Menurut data Lembaga Perlindungan Anak (LPA) NTB, pada tahun 2023 tercatat sebanyak 976 kasus kekerasan terhadap perempuan dan anak. Dari jumlah tersebut, 335 kasus kekerasan terhadap anak telah ditangani oleh kepolisian. Sebagian besar merupakan kasus kekerasan seksual, dengan 287 kasus telah diselesaikan dan 226 di antaranya berbentuk kekerasan seksual terhadap anak.
Sarif menegaskan bahwa angka ini menunjukkan persoalan kekerasan terhadap anak dan perempuan masih jauh dari kata tuntas. Kasus terbaru yang terjadi di salah satu sekolah dasar di Mataram menjadi bukti bahwa kekerasan terhadap anak masih berlangsung dan menjadi ancaman serius.
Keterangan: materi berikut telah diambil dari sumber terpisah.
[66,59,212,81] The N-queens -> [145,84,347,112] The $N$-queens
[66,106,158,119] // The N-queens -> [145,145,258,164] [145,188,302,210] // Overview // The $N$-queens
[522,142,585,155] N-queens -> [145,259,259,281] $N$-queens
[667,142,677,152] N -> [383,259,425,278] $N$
Ia menilai perlu adanya langkah konkret dan kolaborasi dari berbagai pihak, termasuk pemerintah, aparat penegak hukum, sekolah, dan masyarakat. Menurutnya, upaya pencegahan harus diperkuat dengan pengawasan yang lebih ketat di lingkungan pendidikan dan sosial.
Sebagai bagian dari solusi, Sarif mendorong pembentukan satuan tugas (Satgas) independen di setiap sekolah dan lembaga pendidikan. Satgas ini bertugas mengawasi, mencegah, serta menindaklanjuti setiap laporan kasus kekerasan anak yang terjadi di lingkungan sekolah.
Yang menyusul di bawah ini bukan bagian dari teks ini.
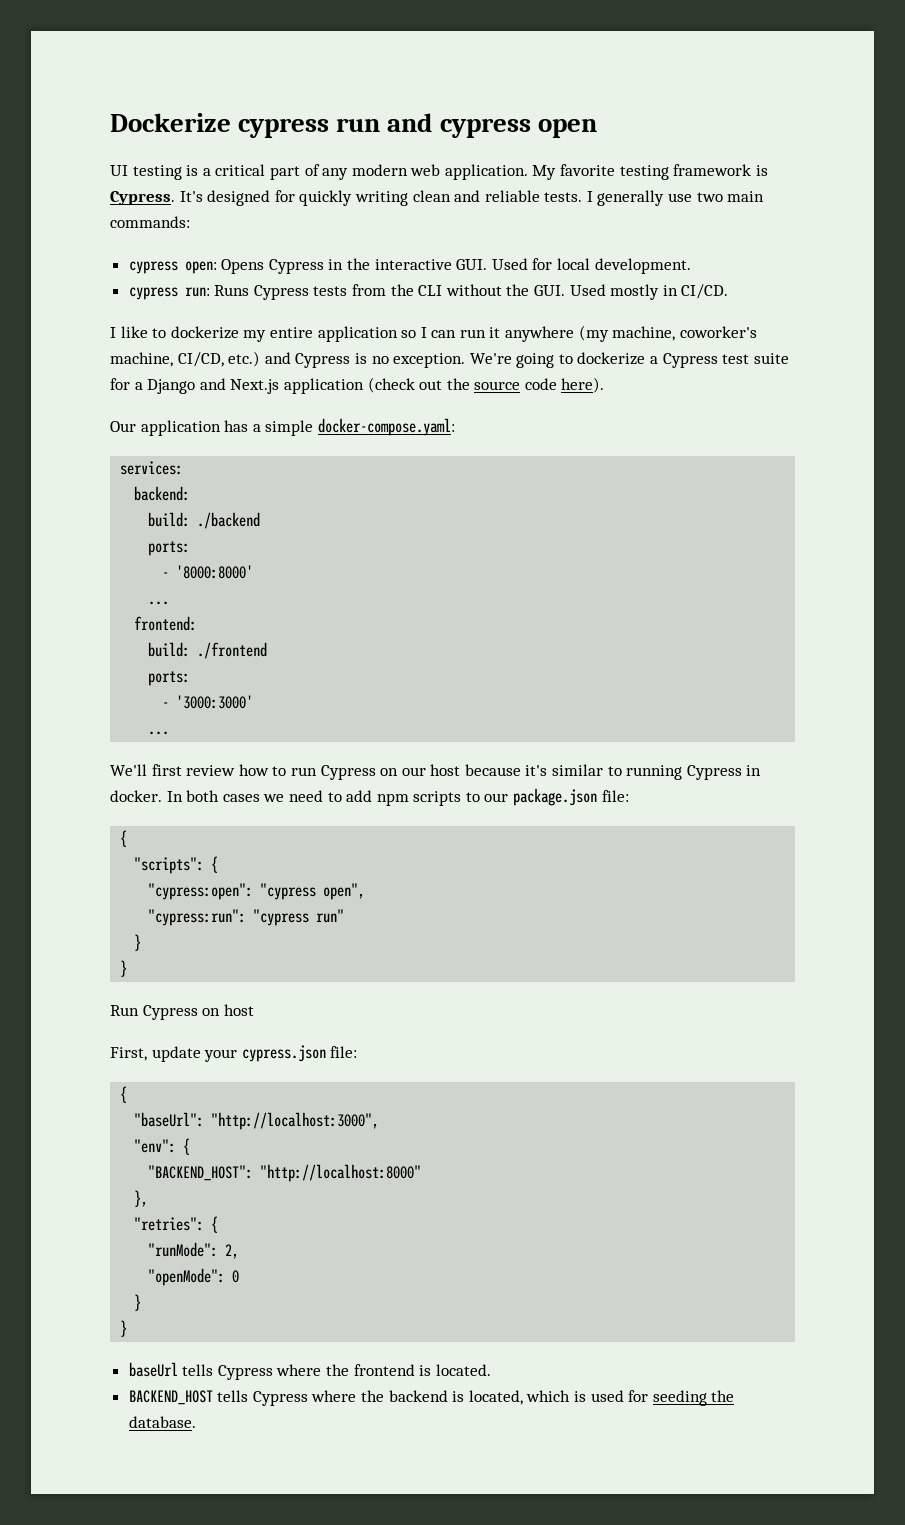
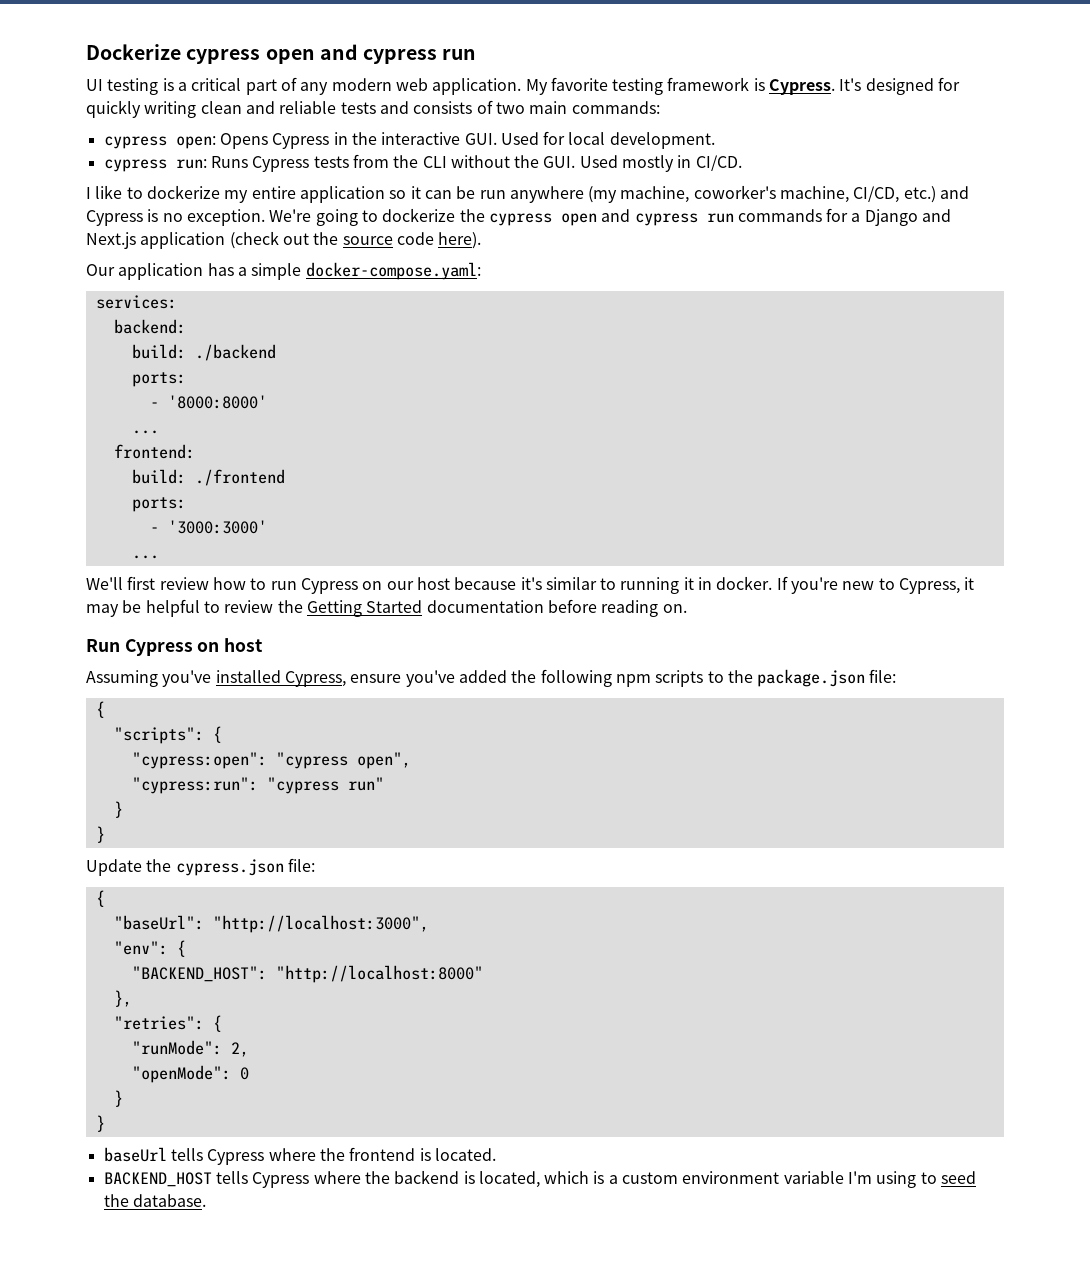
[336,113,597,138] run and cypress open -> [265,44,477,64] open and cypress run
[544,190,693,206] tests. I generally use -> [340,100,493,114] tests and consists of
[420,327,501,338] I can run it -> [410,186,506,199] it can be run
[650,353,789,368] a Cypress test suite -> [459,209,822,226] the cypress open and cypress run commands
[686,765,742,780] Cypress -> [683,577,694,590] it
[166,790,373,802] In both cases we need to add -> [776,576,975,594] [86,599,687,617] [86,638,264,656] [86,669,612,687] If you're new to Cypress, it may be helpful to review the Getting Started documentation before reading on. // Run Cypress on host // Assuming you've installed Cypress, ensure you've added the following
[484,793,509,802] our -> [727,670,753,683] the
[110,1004,254,1020] [110,1046,238,1062] Run Cypress on host // First, update your -> [86,859,172,876] Update the
[590,1390,707,1406] used for seeding -> [608,1171,977,1188] a custom environment variable I'm using to seed

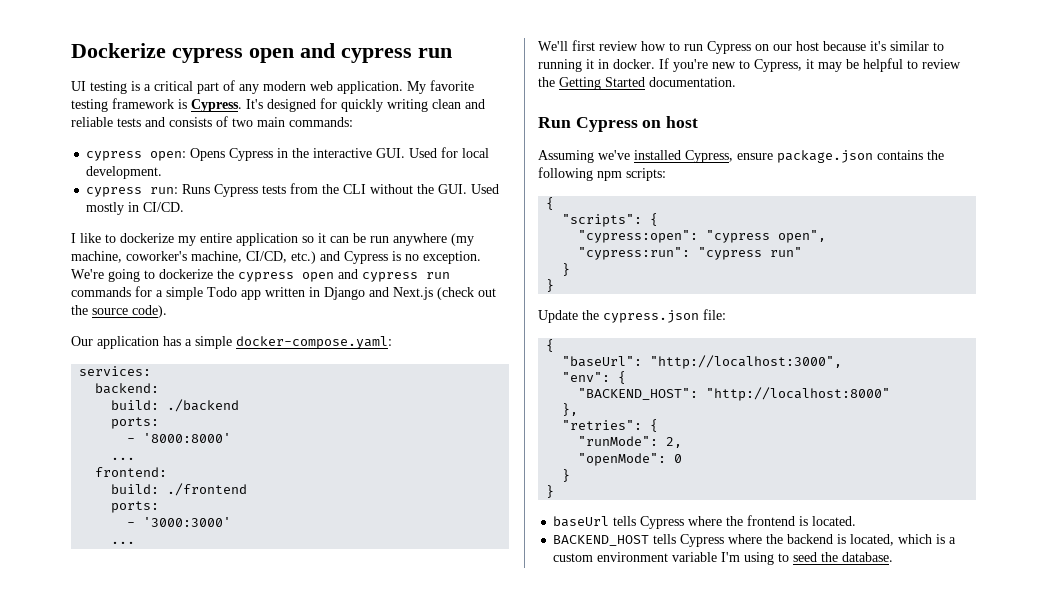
(861, 217) none -> [166,287,320,300] simple Todo app written in
[140,232,226,249] application -> (433, 293) none
[396,232,482,249] code here). -> [132,305,167,318] code).
[426,599,687,617] documentation before reading on. -> [649,77,736,87] documentation.
[162,670,212,687] you've -> [598,150,630,160] we've
[405,670,507,687] you've added -> [777,150,923,163] package.json contains
[655,669,897,687] scripts to the package.json file: -> [626,168,666,181] scripts:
“Keberadaan Satgas yang independen sangat penting agar pengawasan berjalan optimal tanpa intervensi. Anak-anak harus mendapatkan perlindungan yang maksimal, dan kita tidak boleh abai terhadap keselamatan mereka,” tegasnya. Kamis (30/1/2025).
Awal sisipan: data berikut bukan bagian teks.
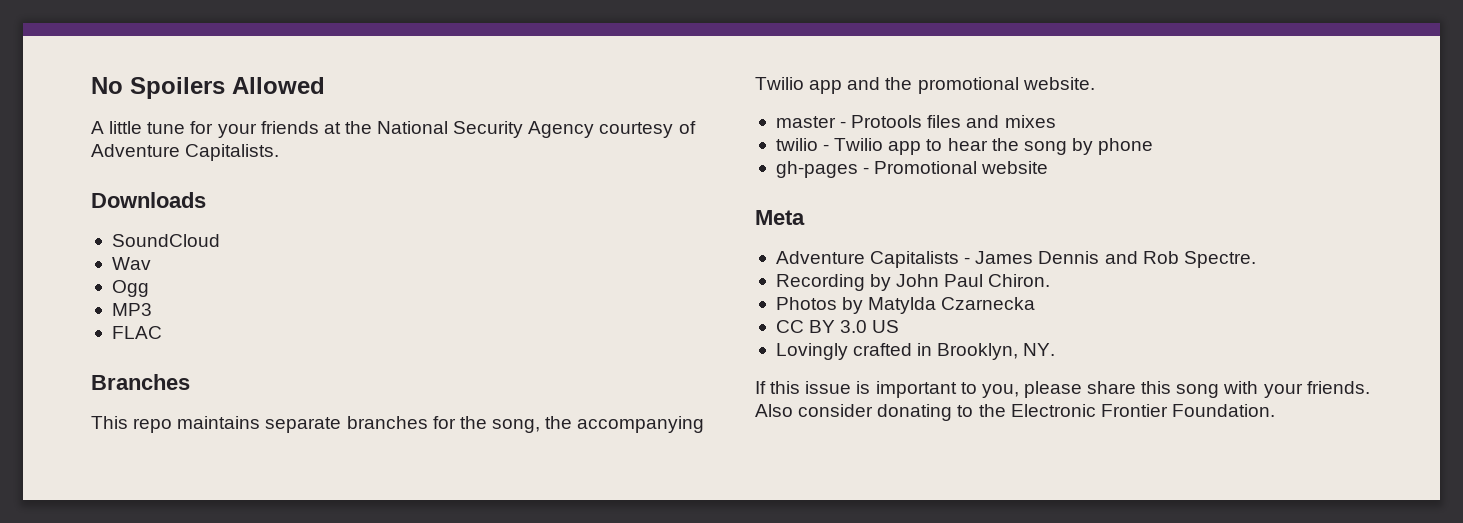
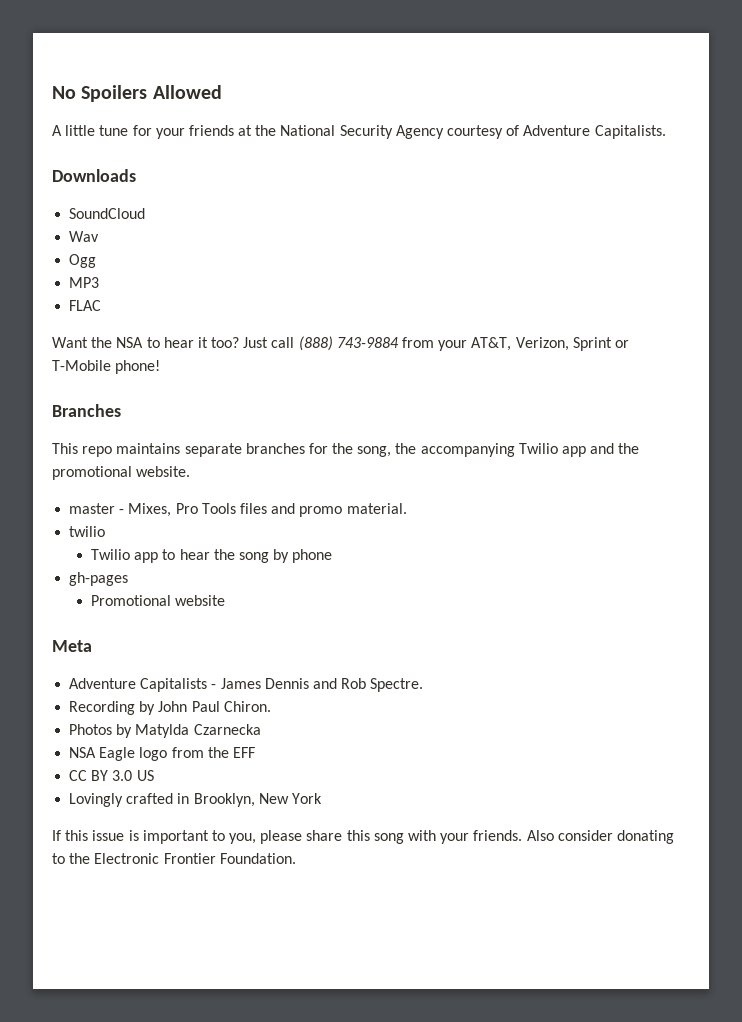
(162, 332) none -> [52,336,629,351] [52,360,161,374] // Want the NSA to hear it too? Just call (888) 743-9884 from your AT&T, Verizon, Sprint or T-Mobile phone!
[851,115,1056,128] Protools files and mixes -> [128,503,407,517] Mixes, Pro Tools files and promo material.
[823,144,830,151] - -> (106, 531) //
[863,167,870,174] - -> (129, 579) //
(1036, 303) none -> [69,747,255,761] // NSA Eagle logo from the EFF
[1023,343,1056,356] NY. -> [258,793,322,804] New York

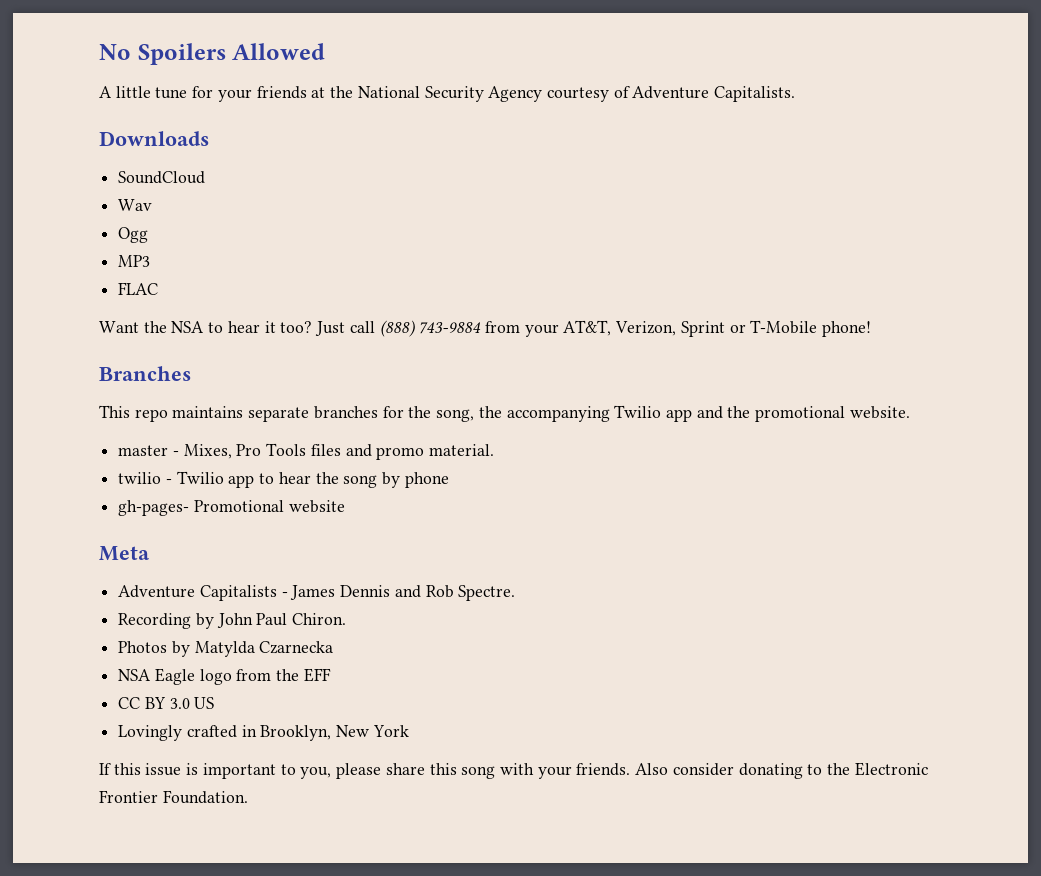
(106, 531) // -> [165,479,172,484] -
[69,572,129,586] gh-pages // -> [118,500,190,516] gh-pages-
Ia berharap agar semua pihak dapat bekerja sama dalam menciptakan lingkungan yang aman dan nyaman bagi anak-anak serta perempuan di NTB. “Kita tidak bisa membiarkan kasus ini terus terjadi. Harus ada langkah nyata dan tegas untuk memberantas kekerasan terhadap anak dan perempuan,” pungkasnya.